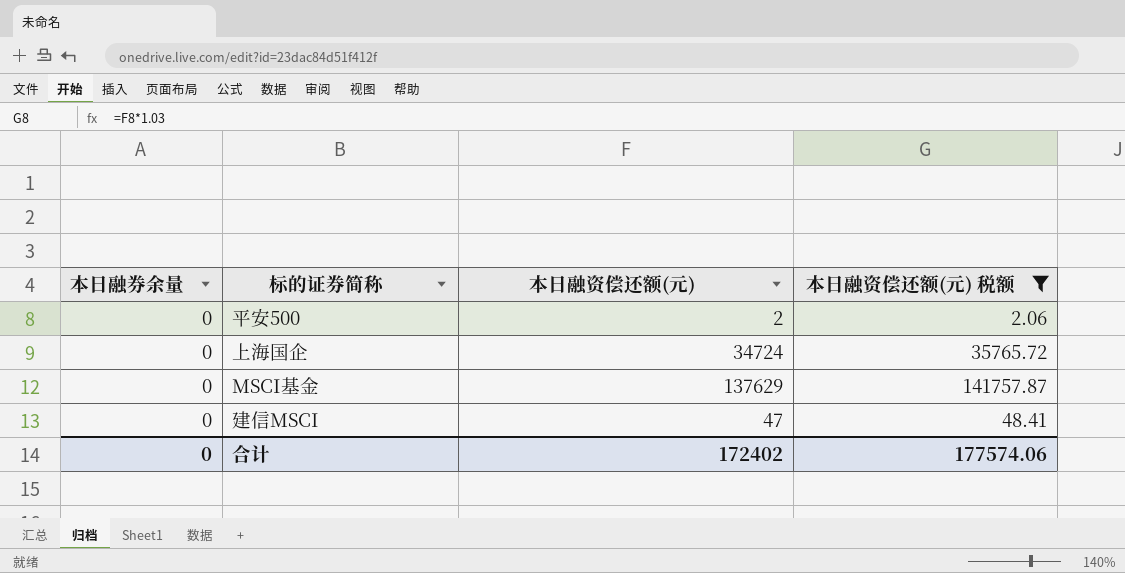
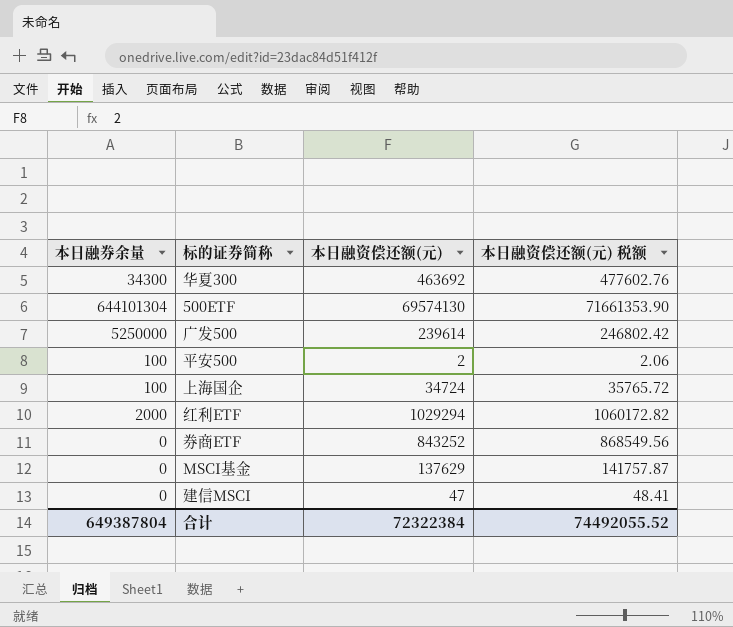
filter: 本日融资偿还额(元) 税额 <= 141757.87 -> none
平安500 | 本日融券余量: 0 -> 100
上海国企 | 本日融券余量: 0 -> 100
合计 | 本日融券余量: 0 -> 649387804
合计 | 本日融资偿还额(元): 172402 -> 72322384
合计 | 本日融资偿还额(元) 税额: 177574.06 -> 74492055.52

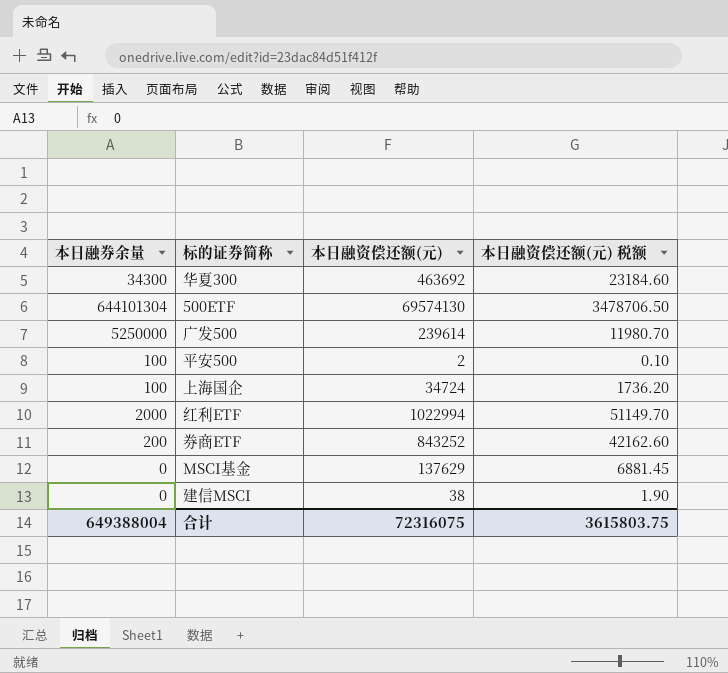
column 本日融资偿还额(元) 税额 | formula: [本日融资偿还额(元)] * 1.03 -> [本日融资偿还额(元)] * 0.05
红利ETF | 本日融资偿还额(元): 1029294 -> 1022994
券商ETF | 本日融券余量: 0 -> 200
建信MSCI | 本日融资偿还额(元): 47 -> 38
合计 | 本日融券余量: 649387804 -> 649388004
合计 | 本日融资偿还额(元): 72322384 -> 72316075
合计 | 本日融资偿还额(元) 税额: 74492055.52 -> 3615803.75

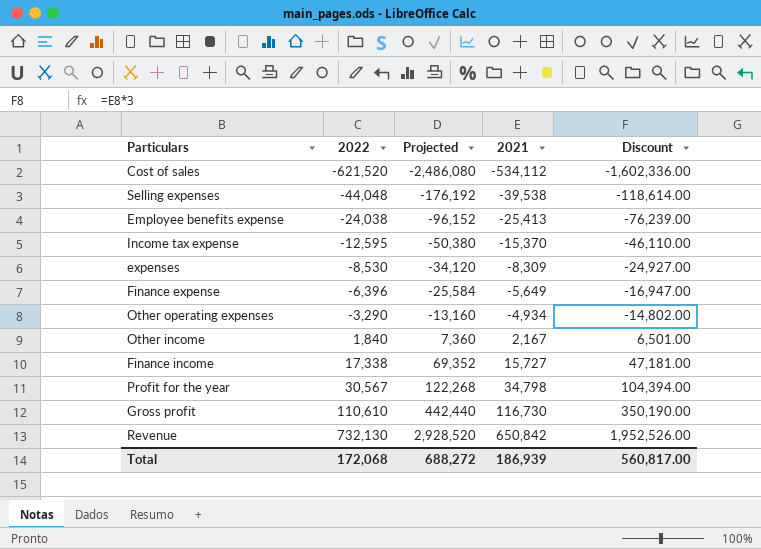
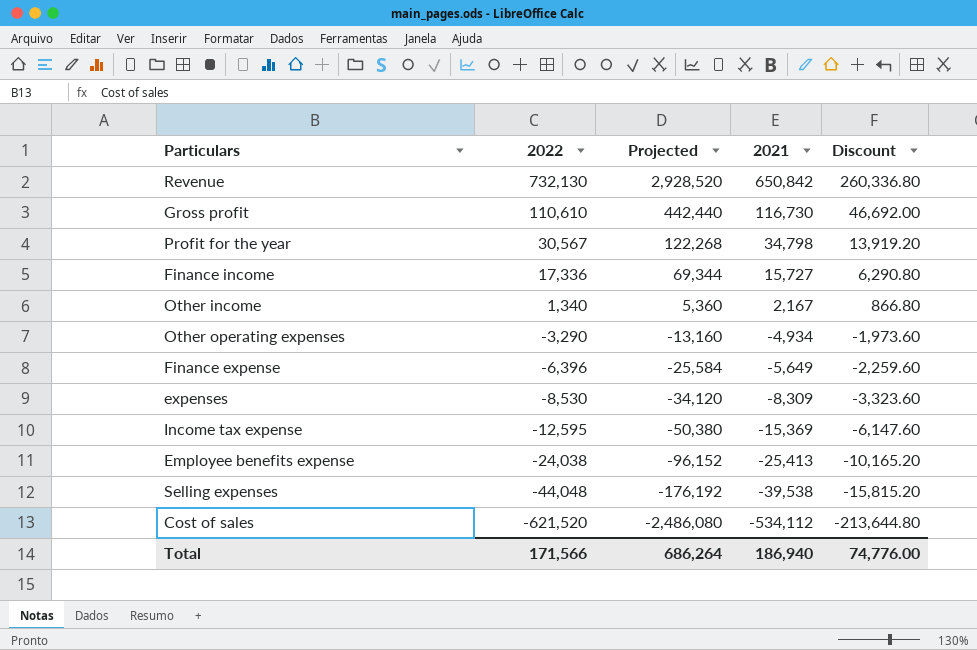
row order: 2022 ascending -> 2022 descending
column Discount | formula: [2021] * 3 -> [2021] * 0.4
Finance income | 2022: 17,338 -> 17,336
Finance income | Projected: 69,352 -> 69,344
Other income | 2022: 1,840 -> 1,340
Other income | Projected: 7,360 -> 5,360
Income tax expense | 2021: -15,370 -> -15,369
Total | 2022: 172,068 -> 171,566
Total | Projected: 688,272 -> 686,264
Total | 2021: 186,939 -> 186,940
Total | Discount: 560,817.00 -> 74,776.00

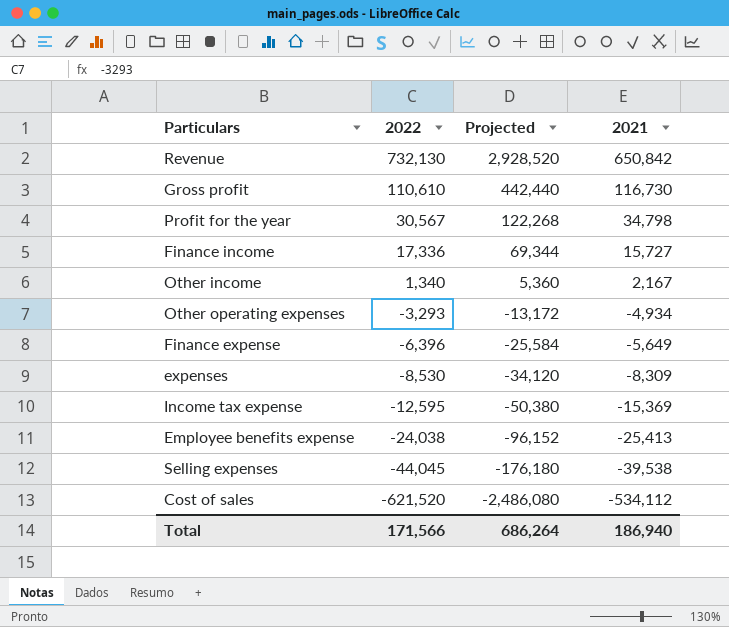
column Discount | formula: [2021] * 0.4 -> none
Other operating expenses | 2022: -3,290 -> -3,293
Other operating expenses | Projected: -13,160 -> -13,172
Selling expenses | 2022: -44,048 -> -44,045
Selling expenses | Projected: -176,192 -> -176,180

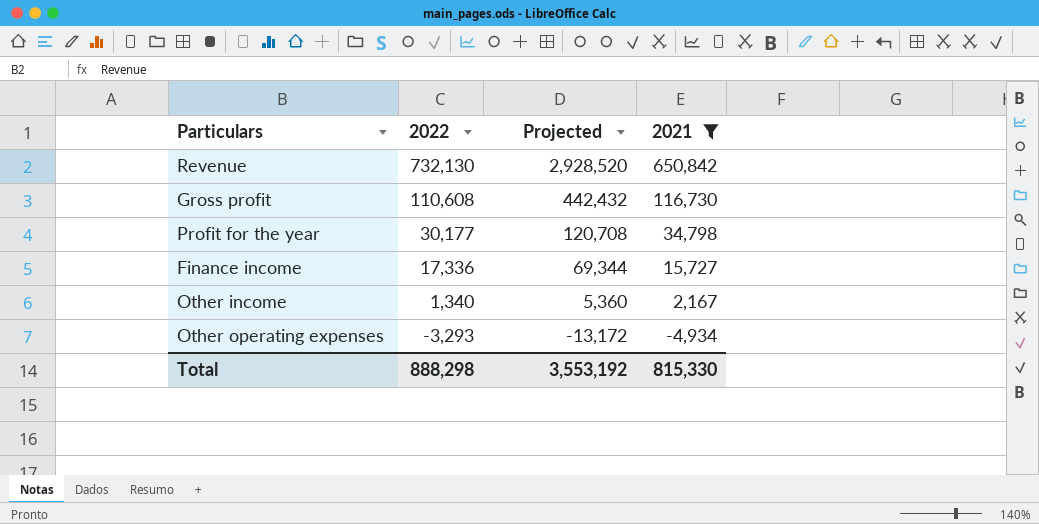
filter: none -> 2021 >= -4,934
Gross profit | 2022: 110,610 -> 110,608
Gross profit | Projected: 442,440 -> 442,432
Profit for the year | 2022: 30,567 -> 30,177
Profit for the year | Projected: 122,268 -> 120,708
Total | 2022: 171,566 -> 888,298
Total | Projected: 686,264 -> 3,553,192
Total | 2021: 186,940 -> 815,330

━━━━

What is needed: Exact copy, no pictures. Write out the lines in the entries above, starting with the line with "券商ETF | 本日融券余量: 0 -> 200" and going on through the line with "Other income | Projected: 7,360 -> 5,360", keeping both.

Solution for this task:
券商ETF | 本日融券余量: 0 -> 200
建信MSCI | 本日融资偿还额(元): 47 -> 38
合计 | 本日融券余量: 649387804 -> 649388004
合计 | 本日融资偿还额(元): 72322384 -> 72316075
合计 | 本日融资偿还额(元) 税额: 74492055.52 -> 3615803.75

row order: 2022 ascending -> 2022 descending
column Discount | formula: [2021] * 3 -> [2021] * 0.4
Finance income | 2022: 17,338 -> 17,336
Finance income | Projected: 69,352 -> 69,344
Other income | 2022: 1,840 -> 1,340
Other income | Projected: 7,360 -> 5,360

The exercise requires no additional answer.